---- Material for this exercise
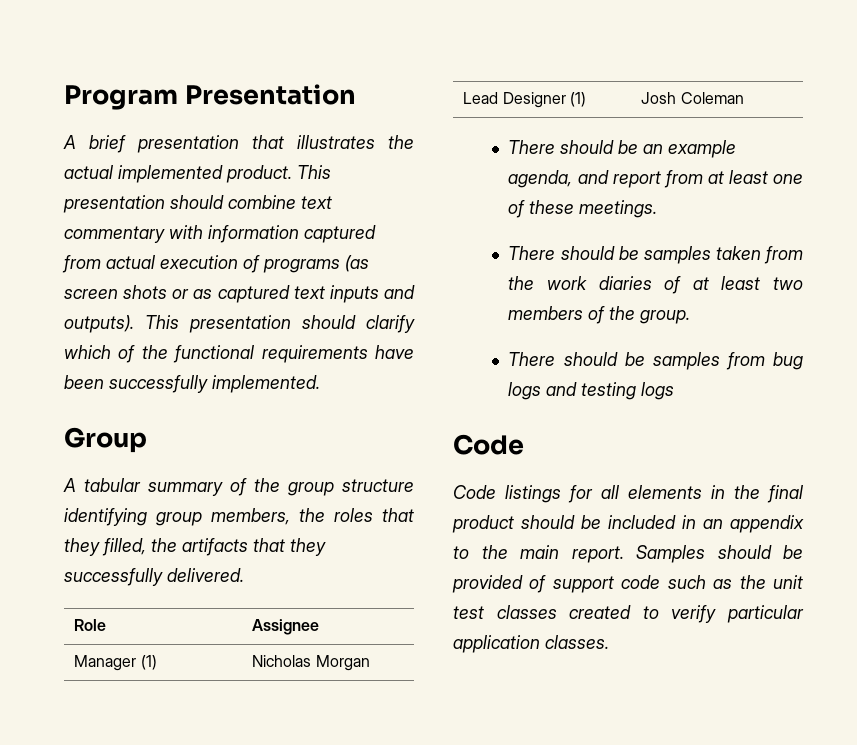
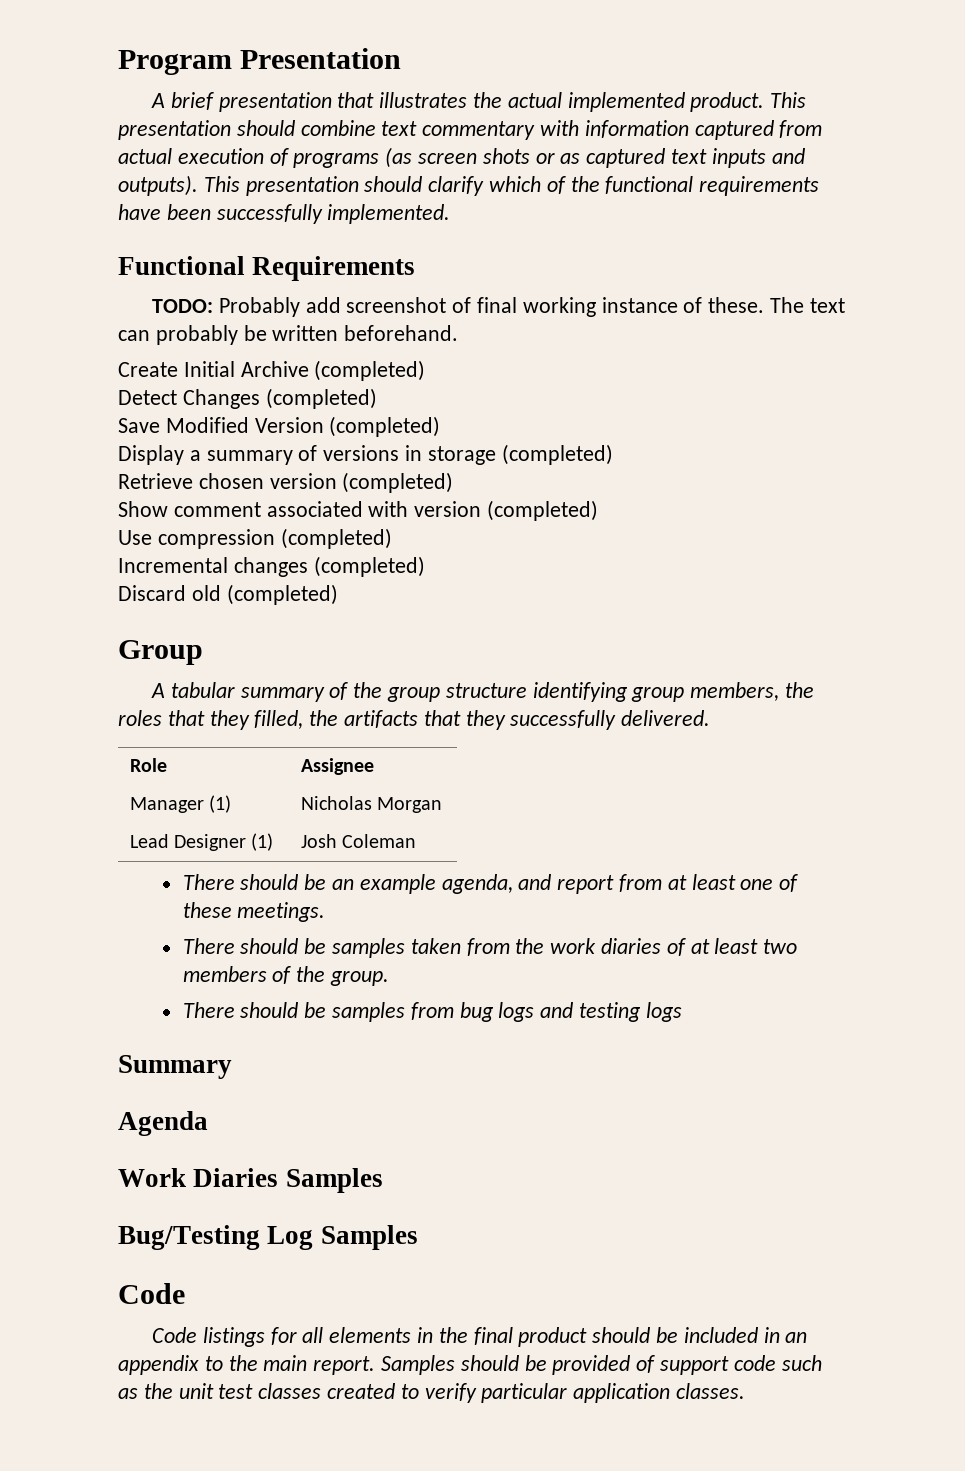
+ Functional Requirements
+ TODO: Probably add screenshot of final working instance of these. The text can probably be written beforehand.
+ Create Initial Archive (completed)
+ Detect Changes (completed)
+ Save Modified Version (completed)
+ Display a summary of versions in storage (completed)
+ Retrieve chosen version (completed)
+ Show comment associated with version (completed)
+ Use compression (completed)
+ Incremental changes (completed)
+ Discard old (completed)
+ Summary
+ Agenda
+ Work Diaries Samples
+ Bug/Testing Log Samples

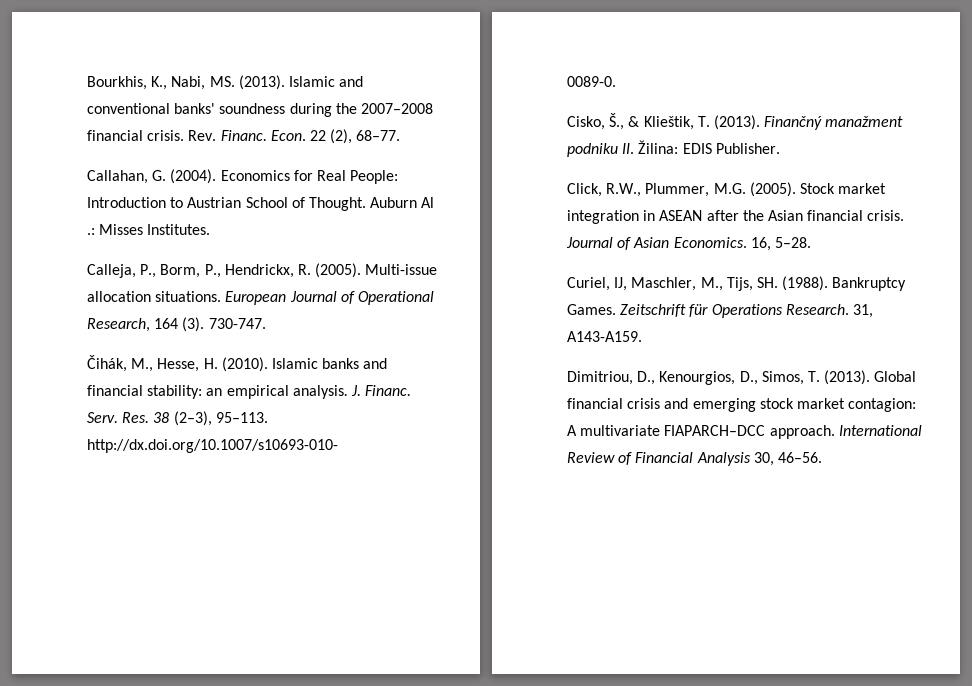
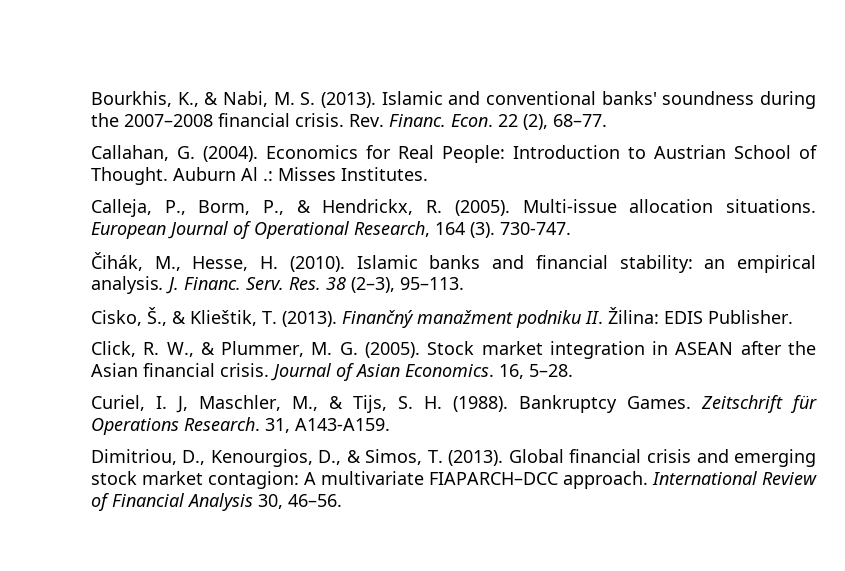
- Bourkhis, K., Nabi, MS. (2013).
+ Bourkhis, K., & Nabi, M. S. (2013).
- Calleja, P., Borm, P., Hendrickx, R. (2005).
+ Calleja, P., Borm, P., & Hendrickx, R. (2005).
- Res. 38 (2–3), 95–113. http://dx.doi.org/10.1007/s10693-010-
- 0089-0.
+ Res. 38 (2–3), 95–113.
- Click, R.W., Plummer, M.G. (2005).
+ Click, R. W., & Plummer, M. G. (2005).
- Curiel, IJ, Maschler, M., Tijs, SH. (1988).
+ Curiel, I. J, Maschler, M., & Tijs, S. H. (1988).
- Dimitriou, D., Kenourgios, D., Simos, T. (2013).
+ Dimitriou, D., Kenourgios, D., & Simos, T. (2013).

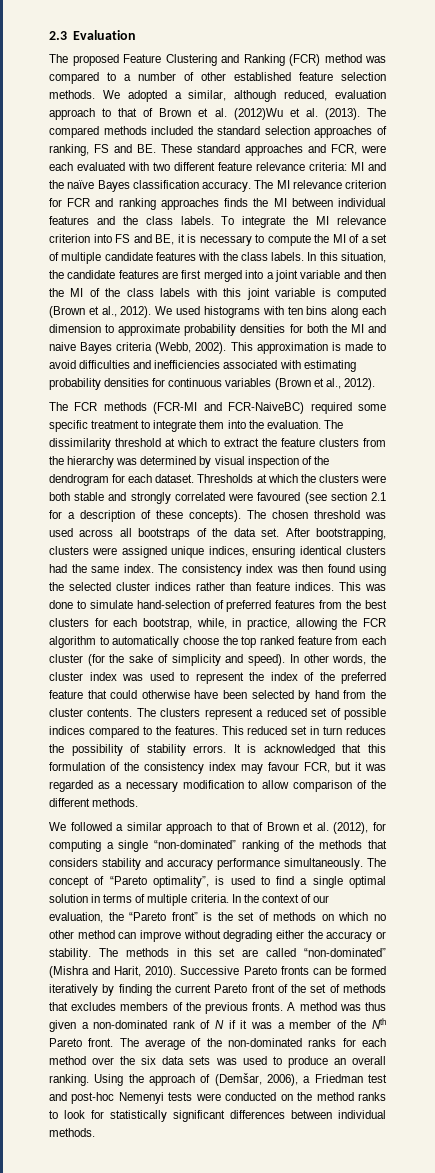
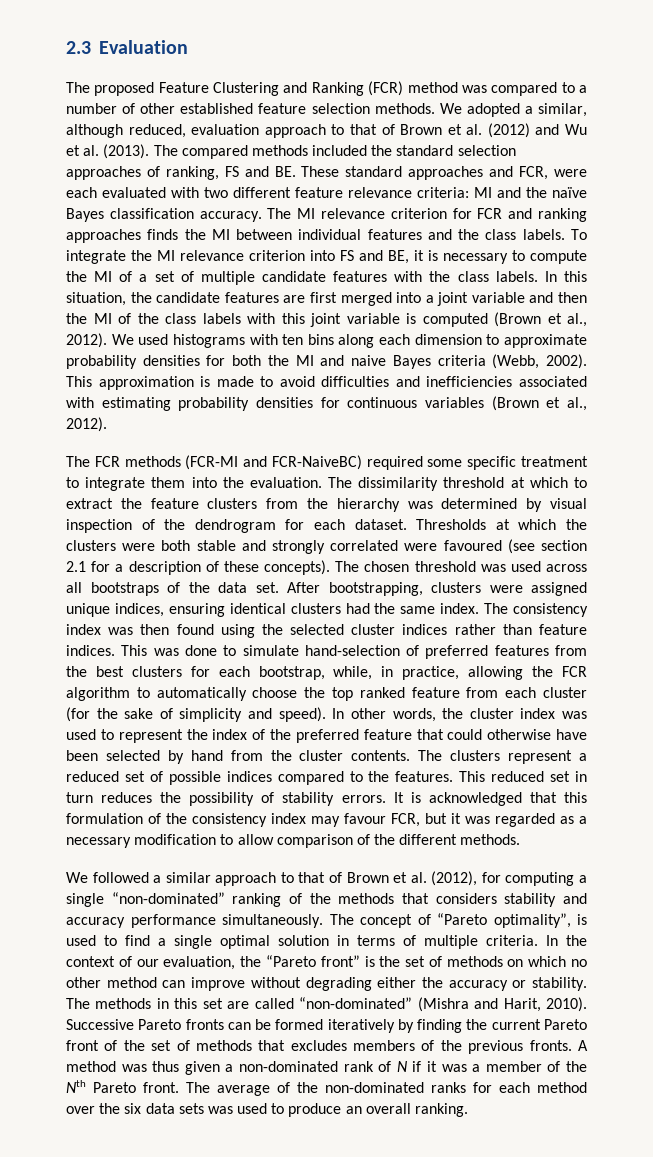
- We adopted a similar, although reduced, evaluation approach to that of Brown et al. (2012)Wu et al. (2013).
+ We adopted a similar, although reduced, evaluation approach to that of Brown et al. (2012) and Wu et al. (2013).
- Using the approach of (Demšar, 2006), a Friedman test and post-hoc Nemenyi tests were conducted on the method ranks to look for statistically significant differences between individual methods.

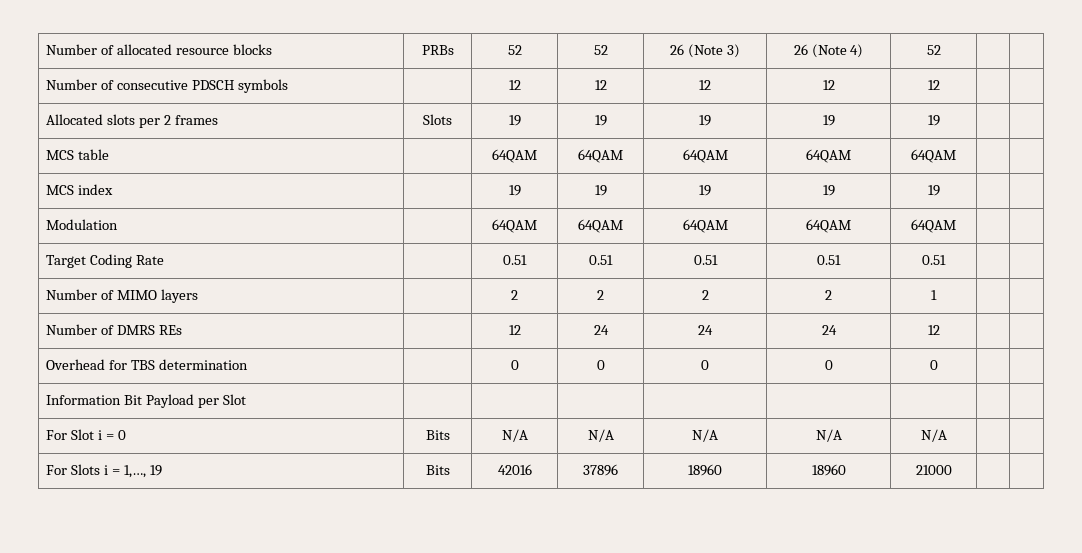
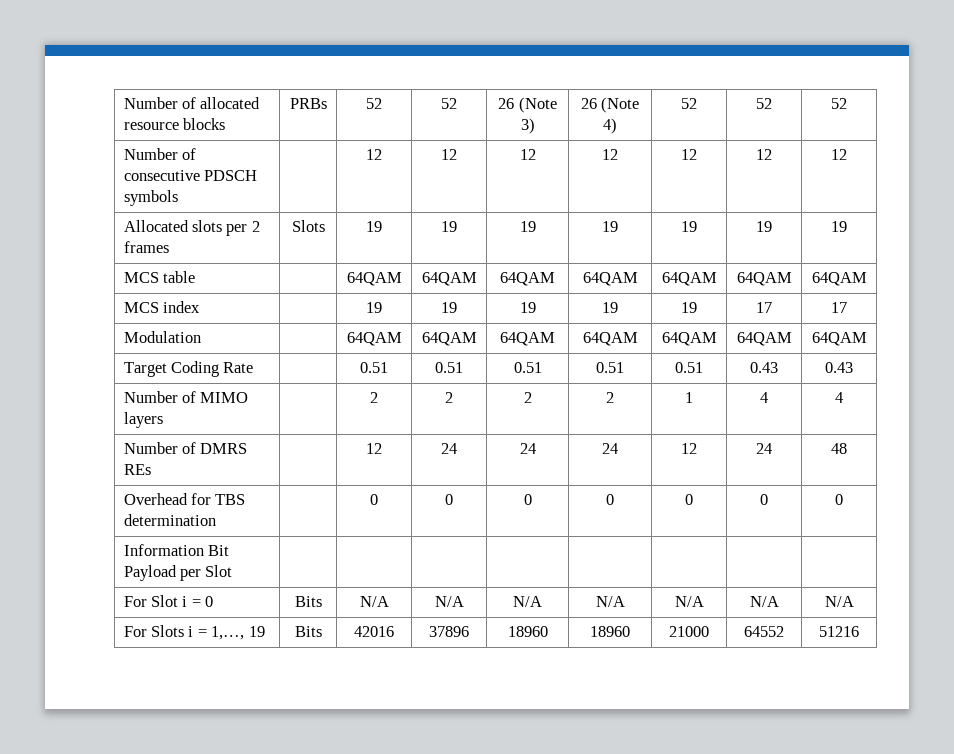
- Number of allocated resource blocks | PRBs | 52 | 52 | 26 (Note 3) | 26 (Note 4) | 52 | |
+ Number of allocated resource blocks | PRBs | 52 | 52 | 26 (Note 3) | 26 (Note 4) | 52 | 52 | 52
- Number of consecutive PDSCH symbols | | 12 | 12 | 12 | 12 | 12 | |
+ Number of consecutive PDSCH symbols | | 12 | 12 | 12 | 12 | 12 | 12 | 12
- Allocated slots per 2 frames | Slots | 19 | 19 | 19 | 19 | 19 | |
+ Allocated slots per 2 frames | Slots | 19 | 19 | 19 | 19 | 19 | 19 | 19
- MCS table | | 64QAM | 64QAM | 64QAM | 64QAM | 64QAM | |
+ MCS table | | 64QAM | 64QAM | 64QAM | 64QAM | 64QAM | 64QAM | 64QAM
- MCS index | | 19 | 19 | 19 | 19 | 19 | |
+ MCS index | | 19 | 19 | 19 | 19 | 19 | 17 | 17
- Modulation | | 64QAM | 64QAM | 64QAM | 64QAM | 64QAM | |
+ Modulation | | 64QAM | 64QAM | 64QAM | 64QAM | 64QAM | 64QAM | 64QAM
- Target Coding Rate | | 0.51 | 0.51 | 0.51 | 0.51 | 0.51 | |
+ Target Coding Rate | | 0.51 | 0.51 | 0.51 | 0.51 | 0.51 | 0.43 | 0.43
- Number of MIMO layers | | 2 | 2 | 2 | 2 | 1 | |
+ Number of MIMO layers | | 2 | 2 | 2 | 2 | 1 | 4 | 4
- Number of DMRS REs | | 12 | 24 | 24 | 24 | 12 | |
+ Number of DMRS REs | | 12 | 24 | 24 | 24 | 12 | 24 | 48
- Overhead for TBS determination | | 0 | 0 | 0 | 0 | 0 | |
+ Overhead for TBS determination | | 0 | 0 | 0 | 0 | 0 | 0 | 0
- For Slot i = 0 | Bits | N/A | N/A | N/A | N/A | N/A | |
+ For Slot i = 0 | Bits | N/A | N/A | N/A | N/A | N/A | N/A | N/A
- For Slots i = 1,…, 19 | Bits | 42016 | 37896 | 18960 | 18960 | 21000 | |
+ For Slots i = 1,…, 19 | Bits | 42016 | 37896 | 18960 | 18960 | 21000 | 64552 | 51216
--------
#### [Activity]
The required answer is the exact run of lines above starting at the line with "- MCS table" and ending at the line with "12 | 24 | 48", with both ends present.

#### [Solution]
- MCS table | | 64QAM | 64QAM | 64QAM | 64QAM | 64QAM | |
+ MCS table | | 64QAM | 64QAM | 64QAM | 64QAM | 64QAM | 64QAM | 64QAM
- MCS index | | 19 | 19 | 19 | 19 | 19 | |
+ MCS index | | 19 | 19 | 19 | 19 | 19 | 17 | 17
- Modulation | | 64QAM | 64QAM | 64QAM | 64QAM | 64QAM | |
+ Modulation | | 64QAM | 64QAM | 64QAM | 64QAM | 64QAM | 64QAM | 64QAM
- Target Coding Rate | | 0.51 | 0.51 | 0.51 | 0.51 | 0.51 | |
+ Target Coding Rate | | 0.51 | 0.51 | 0.51 | 0.51 | 0.51 | 0.43 | 0.43
- Number of MIMO layers | | 2 | 2 | 2 | 2 | 1 | |
+ Number of MIMO layers | | 2 | 2 | 2 | 2 | 1 | 4 | 4
- Number of DMRS REs | | 12 | 24 | 24 | 24 | 12 | |
+ Number of DMRS REs | | 12 | 24 | 24 | 24 | 12 | 24 | 48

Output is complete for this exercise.